Dans ces campagnes de hausse qui aboutissent fatalement à une catastrophe, un même fait s’est toujours produit comme une conséquence naturelle : c’est la spéculation effrénée sur le bâtiment. Les joueurs audacieux et heureux dans leur audace, en possession d’une opulence dont ils sont les premiers surpris, n’ont qu’une médiocre confiance dans les papiers qui les ont enrichis. Ils se gardent bien de livrer tous leurs gains aux hasards de la Bourse : ils ont hâte d’assurer leur avenir par des placemens réputés solides, et c’est le plus souvent sur la propriété foncière que leur visée s’arrête. Ils font édifier des hôtels à leur convenance, ils achètent ou font construire des maisons de rapport. Beaucoup d’autres, qui ont réalisé des profits sans arriver à la richesse, aspirent comme simples locataires au confortable : ils cherchent des appartemens plus ou moins somptueux. Habiles à exploiter cette tendance, les architectes s’emparent des entrepreneurs et les fascinent : les maisons de crédit ouvrent largement leurs caisses et la spéculation prend feu. Le fait s’est vérifié en tous lieux, en tout temps. Sous le système de Law, dont les effets furent très rapides, les mémoires du temps nous disent que « tout ce qu’il y avait à vendre en maisons, hôtels, bien ruraux et seigneuries se trouvèrent enlevés en un instant. » Le prix des immeubles monta au quintuple, les placemens de ce genre se faisaient à 1 ou 2 pour 100. Je ne chercherai pas d’autres analogies dans les crises de Londres en 1825 ou de Vienne en 1873. Je m’en tiens à constater ce qui s’est passé sous nos yeux.
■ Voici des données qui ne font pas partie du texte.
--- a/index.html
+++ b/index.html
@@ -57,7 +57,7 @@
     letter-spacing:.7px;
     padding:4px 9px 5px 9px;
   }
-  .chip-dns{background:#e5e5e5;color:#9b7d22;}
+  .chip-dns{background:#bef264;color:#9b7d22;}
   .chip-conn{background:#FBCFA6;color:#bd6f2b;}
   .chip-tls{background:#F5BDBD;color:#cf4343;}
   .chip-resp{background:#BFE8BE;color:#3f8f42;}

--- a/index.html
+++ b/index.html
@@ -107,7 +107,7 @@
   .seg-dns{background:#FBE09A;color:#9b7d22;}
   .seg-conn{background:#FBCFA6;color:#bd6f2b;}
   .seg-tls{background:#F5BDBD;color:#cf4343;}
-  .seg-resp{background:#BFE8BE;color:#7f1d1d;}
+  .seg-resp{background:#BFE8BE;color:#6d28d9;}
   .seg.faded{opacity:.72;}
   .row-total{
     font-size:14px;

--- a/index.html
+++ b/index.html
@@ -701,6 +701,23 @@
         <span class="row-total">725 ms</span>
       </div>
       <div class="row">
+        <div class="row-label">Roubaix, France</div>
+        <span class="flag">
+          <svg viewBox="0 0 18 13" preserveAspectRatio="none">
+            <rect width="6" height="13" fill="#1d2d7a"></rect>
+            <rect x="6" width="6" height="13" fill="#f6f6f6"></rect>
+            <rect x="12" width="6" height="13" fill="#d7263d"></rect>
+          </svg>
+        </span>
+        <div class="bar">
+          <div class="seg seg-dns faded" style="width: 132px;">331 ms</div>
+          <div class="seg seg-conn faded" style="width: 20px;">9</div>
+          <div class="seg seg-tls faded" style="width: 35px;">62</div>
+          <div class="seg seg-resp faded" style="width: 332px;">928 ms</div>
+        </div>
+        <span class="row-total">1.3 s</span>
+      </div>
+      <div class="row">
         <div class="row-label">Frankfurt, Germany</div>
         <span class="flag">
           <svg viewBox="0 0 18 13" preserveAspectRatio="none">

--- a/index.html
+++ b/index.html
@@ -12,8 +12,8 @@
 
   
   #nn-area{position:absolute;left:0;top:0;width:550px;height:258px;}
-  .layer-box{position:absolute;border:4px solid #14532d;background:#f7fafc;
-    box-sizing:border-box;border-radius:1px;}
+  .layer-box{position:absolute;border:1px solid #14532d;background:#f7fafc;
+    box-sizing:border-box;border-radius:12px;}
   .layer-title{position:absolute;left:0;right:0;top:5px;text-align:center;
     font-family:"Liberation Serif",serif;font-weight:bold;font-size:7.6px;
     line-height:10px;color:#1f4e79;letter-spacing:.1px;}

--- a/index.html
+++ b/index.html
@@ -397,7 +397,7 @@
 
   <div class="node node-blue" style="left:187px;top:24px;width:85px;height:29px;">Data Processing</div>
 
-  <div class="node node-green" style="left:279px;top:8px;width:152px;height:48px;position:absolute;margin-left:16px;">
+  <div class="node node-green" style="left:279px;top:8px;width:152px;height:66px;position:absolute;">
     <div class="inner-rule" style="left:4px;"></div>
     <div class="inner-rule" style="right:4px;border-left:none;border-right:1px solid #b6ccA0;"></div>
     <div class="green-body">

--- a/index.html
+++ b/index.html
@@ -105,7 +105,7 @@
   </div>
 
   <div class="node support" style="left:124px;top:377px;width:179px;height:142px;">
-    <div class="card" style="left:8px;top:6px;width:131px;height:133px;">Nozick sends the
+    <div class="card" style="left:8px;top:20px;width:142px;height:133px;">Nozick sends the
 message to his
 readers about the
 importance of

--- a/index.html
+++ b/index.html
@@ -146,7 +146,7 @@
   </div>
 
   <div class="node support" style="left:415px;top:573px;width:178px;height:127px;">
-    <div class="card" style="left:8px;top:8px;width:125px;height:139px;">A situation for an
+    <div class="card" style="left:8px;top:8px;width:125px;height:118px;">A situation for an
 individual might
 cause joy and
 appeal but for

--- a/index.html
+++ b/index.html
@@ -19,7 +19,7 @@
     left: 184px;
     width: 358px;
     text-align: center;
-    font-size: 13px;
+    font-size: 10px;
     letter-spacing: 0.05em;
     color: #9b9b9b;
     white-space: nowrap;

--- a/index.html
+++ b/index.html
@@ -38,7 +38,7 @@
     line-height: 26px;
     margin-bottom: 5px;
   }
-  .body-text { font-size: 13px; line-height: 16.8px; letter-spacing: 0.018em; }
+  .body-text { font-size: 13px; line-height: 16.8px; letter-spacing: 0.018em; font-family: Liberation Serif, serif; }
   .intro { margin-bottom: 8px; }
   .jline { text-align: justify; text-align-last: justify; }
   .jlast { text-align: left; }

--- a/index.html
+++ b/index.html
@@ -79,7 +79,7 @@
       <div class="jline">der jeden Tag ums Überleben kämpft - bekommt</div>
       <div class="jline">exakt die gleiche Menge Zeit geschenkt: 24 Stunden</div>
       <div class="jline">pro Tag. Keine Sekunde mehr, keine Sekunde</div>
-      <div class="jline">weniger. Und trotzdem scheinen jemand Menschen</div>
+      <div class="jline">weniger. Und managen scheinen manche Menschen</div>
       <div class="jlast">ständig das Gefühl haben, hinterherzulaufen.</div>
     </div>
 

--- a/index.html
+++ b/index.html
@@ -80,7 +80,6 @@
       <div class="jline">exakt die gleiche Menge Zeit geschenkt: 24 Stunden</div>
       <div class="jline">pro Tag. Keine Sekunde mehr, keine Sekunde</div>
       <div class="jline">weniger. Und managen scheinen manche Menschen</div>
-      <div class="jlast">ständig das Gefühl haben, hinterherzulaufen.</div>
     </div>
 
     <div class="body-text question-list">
De 1874 à 1882, l’octroi de Paris a encaissé sur les matériaux de construction plus de 72 millions, sans compter les bois de charpente et de boiseries qui ont fourni au moins 2 millions. Cette recette, calculée au taux moyen de 5 pour 100, suppose un déboursé d’environ 1,500 millions rien que pour les matériaux de la bâtisse. Il n’y a pas d’exagération à dire que les prix des terrains ont doublé depuis dix ans. Pendant cette même période, les ouvriers du bâtiment ont bénéficié d’une augmentation de 25 à 40 pour 100, suivant leurs spécialités. Dans la décoration intérieure, le luxe, toujours croissant, a surchargé notablement les dépenses pour l’habitation. En poussant plus loin ce calcul de probabilités, on entrevoit que la somme employée en constructions dans le cours des neuf dernières années doit monter entre 6 et 7 milliards ; c’est le double de ce qui était consacré aux mêmes besoins avant la guerre. N’oublions pas qu’il s’agit ici de Paris seulement, et qu’un mouvement analogue s’est prononcé avec plus ou moins d’intensité dans nos villes départementales.